ACTIVITY: Count how many lines in the following data hold the word "避免对会计师". Your answer is the number and nothing else.

(Web page revision data)
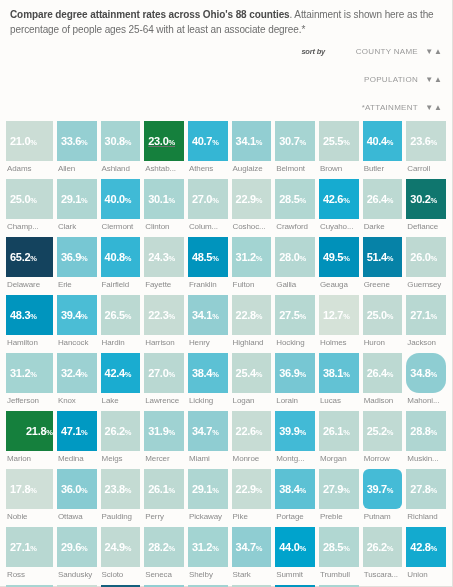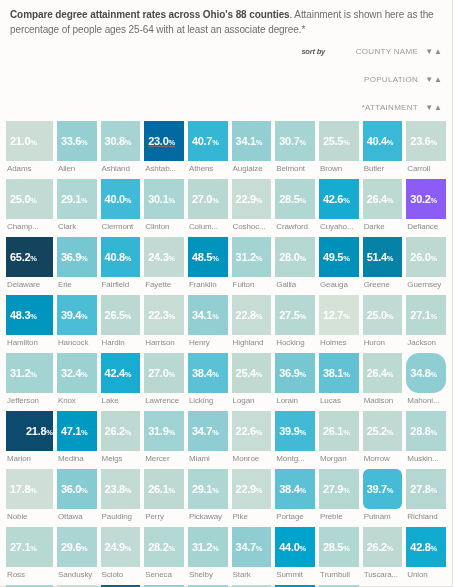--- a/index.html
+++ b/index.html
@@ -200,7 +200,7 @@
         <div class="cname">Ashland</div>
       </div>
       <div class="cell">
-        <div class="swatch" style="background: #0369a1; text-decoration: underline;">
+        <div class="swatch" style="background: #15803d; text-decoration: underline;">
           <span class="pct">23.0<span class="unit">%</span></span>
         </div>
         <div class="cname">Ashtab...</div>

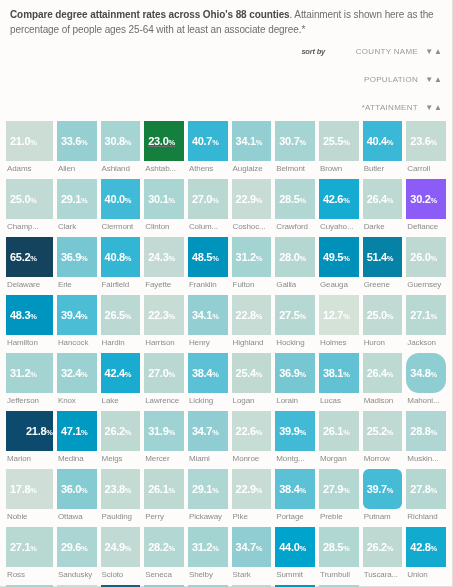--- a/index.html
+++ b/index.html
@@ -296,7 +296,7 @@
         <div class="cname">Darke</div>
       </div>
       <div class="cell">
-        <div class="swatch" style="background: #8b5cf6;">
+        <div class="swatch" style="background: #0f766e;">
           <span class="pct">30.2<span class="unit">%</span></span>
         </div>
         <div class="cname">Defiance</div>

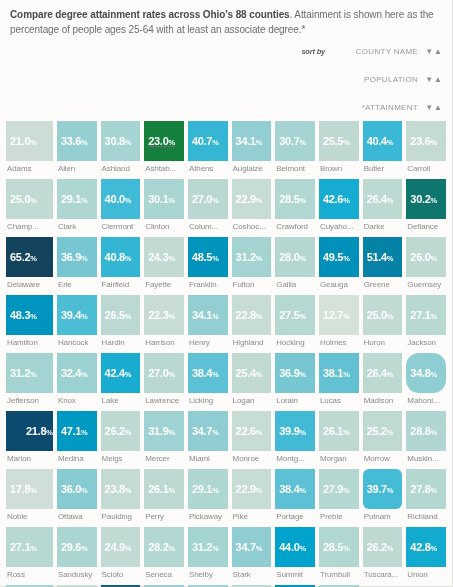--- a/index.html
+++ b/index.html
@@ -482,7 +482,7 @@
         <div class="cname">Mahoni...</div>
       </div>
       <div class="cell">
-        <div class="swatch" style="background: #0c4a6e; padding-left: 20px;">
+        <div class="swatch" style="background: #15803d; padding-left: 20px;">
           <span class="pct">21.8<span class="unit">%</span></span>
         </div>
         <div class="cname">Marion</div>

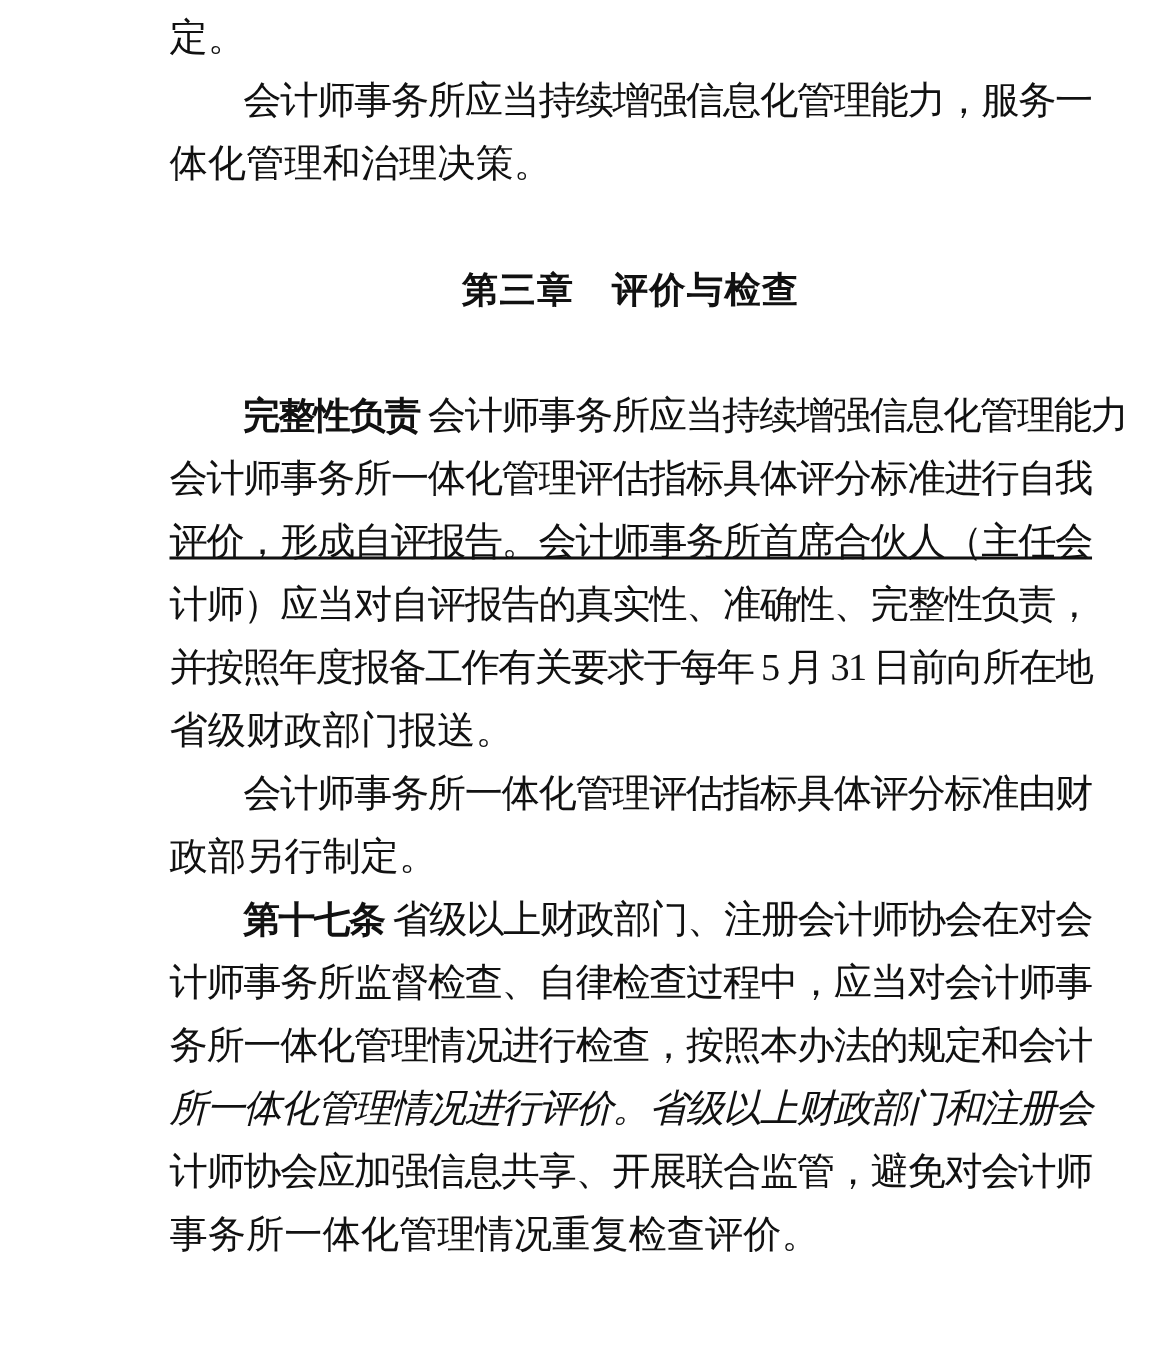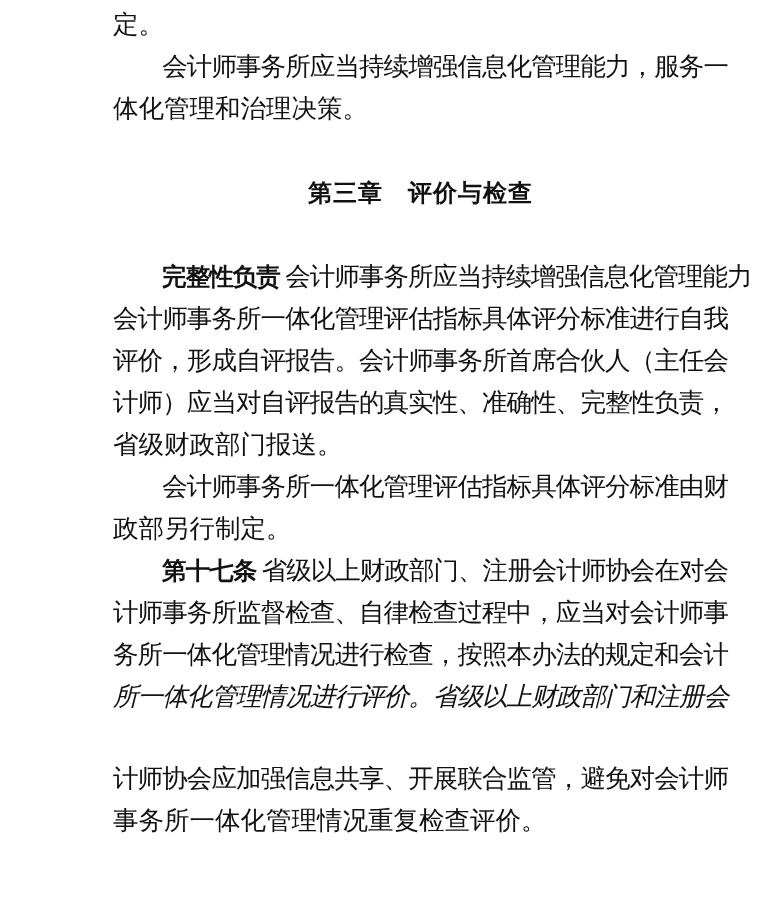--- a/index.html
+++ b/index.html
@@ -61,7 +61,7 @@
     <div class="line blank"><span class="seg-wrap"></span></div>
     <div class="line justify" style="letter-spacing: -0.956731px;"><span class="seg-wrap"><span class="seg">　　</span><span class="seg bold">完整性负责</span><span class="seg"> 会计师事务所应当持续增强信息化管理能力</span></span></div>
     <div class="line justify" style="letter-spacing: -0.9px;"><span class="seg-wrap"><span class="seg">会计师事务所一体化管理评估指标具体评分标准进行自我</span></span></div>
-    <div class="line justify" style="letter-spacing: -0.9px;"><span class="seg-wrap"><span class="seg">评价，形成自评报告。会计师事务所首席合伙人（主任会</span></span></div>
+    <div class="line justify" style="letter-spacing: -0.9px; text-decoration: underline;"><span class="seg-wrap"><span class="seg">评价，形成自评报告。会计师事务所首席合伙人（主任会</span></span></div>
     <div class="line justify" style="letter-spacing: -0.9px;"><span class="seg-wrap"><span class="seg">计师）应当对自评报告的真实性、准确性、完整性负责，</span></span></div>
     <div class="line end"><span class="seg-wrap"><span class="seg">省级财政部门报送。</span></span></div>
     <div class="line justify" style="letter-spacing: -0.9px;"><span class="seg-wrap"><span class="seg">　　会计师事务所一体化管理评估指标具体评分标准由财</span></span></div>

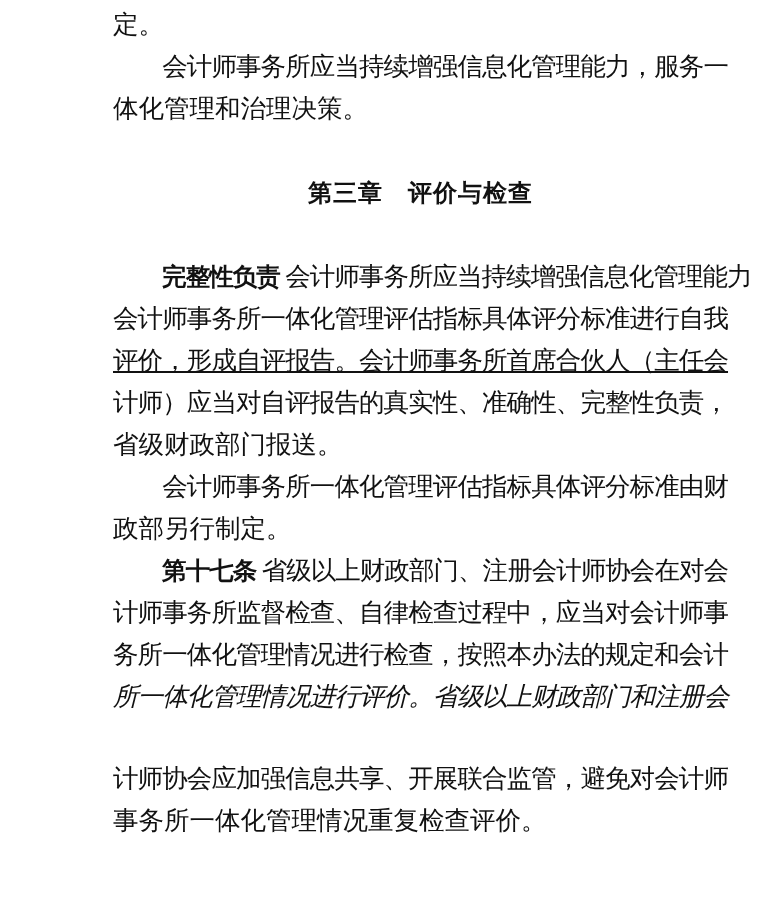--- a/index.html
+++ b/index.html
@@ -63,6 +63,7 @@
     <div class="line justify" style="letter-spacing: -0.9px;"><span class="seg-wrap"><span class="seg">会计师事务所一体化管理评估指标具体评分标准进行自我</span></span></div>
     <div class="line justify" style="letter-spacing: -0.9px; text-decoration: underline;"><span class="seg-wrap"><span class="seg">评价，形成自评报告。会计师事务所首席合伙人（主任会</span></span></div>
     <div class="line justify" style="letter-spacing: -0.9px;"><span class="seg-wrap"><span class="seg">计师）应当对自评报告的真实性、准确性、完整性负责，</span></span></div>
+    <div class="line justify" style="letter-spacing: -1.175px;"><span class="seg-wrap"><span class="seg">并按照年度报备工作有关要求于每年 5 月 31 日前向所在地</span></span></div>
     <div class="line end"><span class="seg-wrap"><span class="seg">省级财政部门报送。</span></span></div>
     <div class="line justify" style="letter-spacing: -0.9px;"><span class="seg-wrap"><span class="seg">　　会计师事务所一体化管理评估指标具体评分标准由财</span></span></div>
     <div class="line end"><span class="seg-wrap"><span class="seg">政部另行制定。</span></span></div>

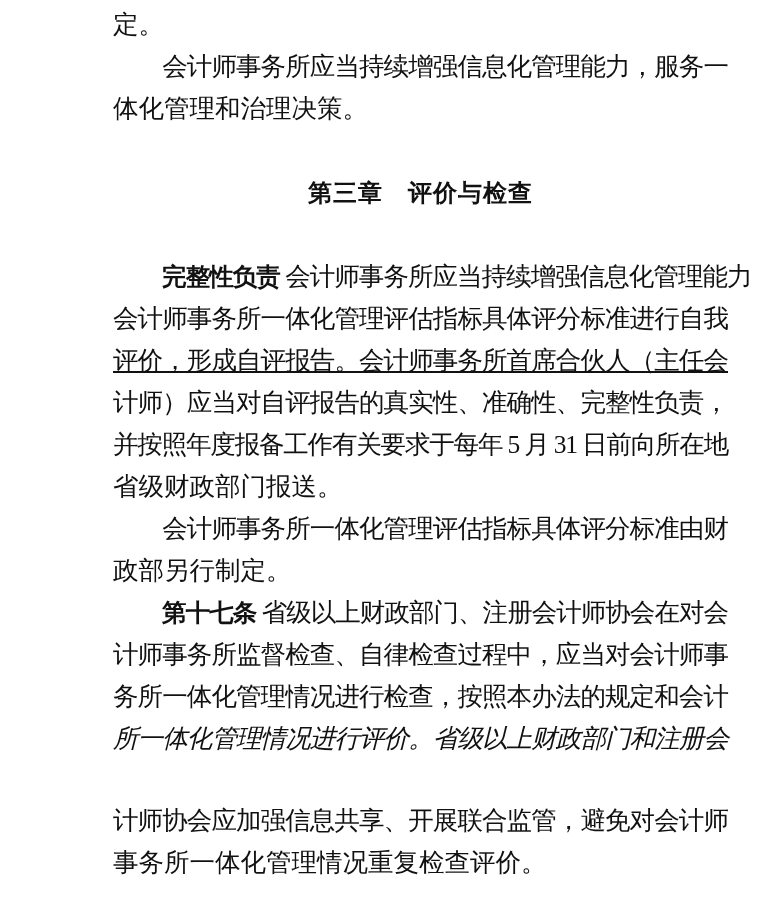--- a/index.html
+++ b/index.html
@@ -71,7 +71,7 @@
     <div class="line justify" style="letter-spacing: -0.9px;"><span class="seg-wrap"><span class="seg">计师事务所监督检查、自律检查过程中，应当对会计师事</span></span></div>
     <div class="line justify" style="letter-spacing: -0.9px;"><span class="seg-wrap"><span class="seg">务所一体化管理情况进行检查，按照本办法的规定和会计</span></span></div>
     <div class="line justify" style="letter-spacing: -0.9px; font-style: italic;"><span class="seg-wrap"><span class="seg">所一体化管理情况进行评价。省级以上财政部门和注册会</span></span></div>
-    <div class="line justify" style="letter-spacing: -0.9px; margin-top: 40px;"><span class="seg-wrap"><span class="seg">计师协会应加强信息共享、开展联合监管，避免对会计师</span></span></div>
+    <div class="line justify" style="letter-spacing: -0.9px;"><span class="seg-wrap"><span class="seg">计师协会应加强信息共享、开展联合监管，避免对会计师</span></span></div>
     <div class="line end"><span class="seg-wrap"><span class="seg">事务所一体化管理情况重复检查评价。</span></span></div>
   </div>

TASK ANSWER: 2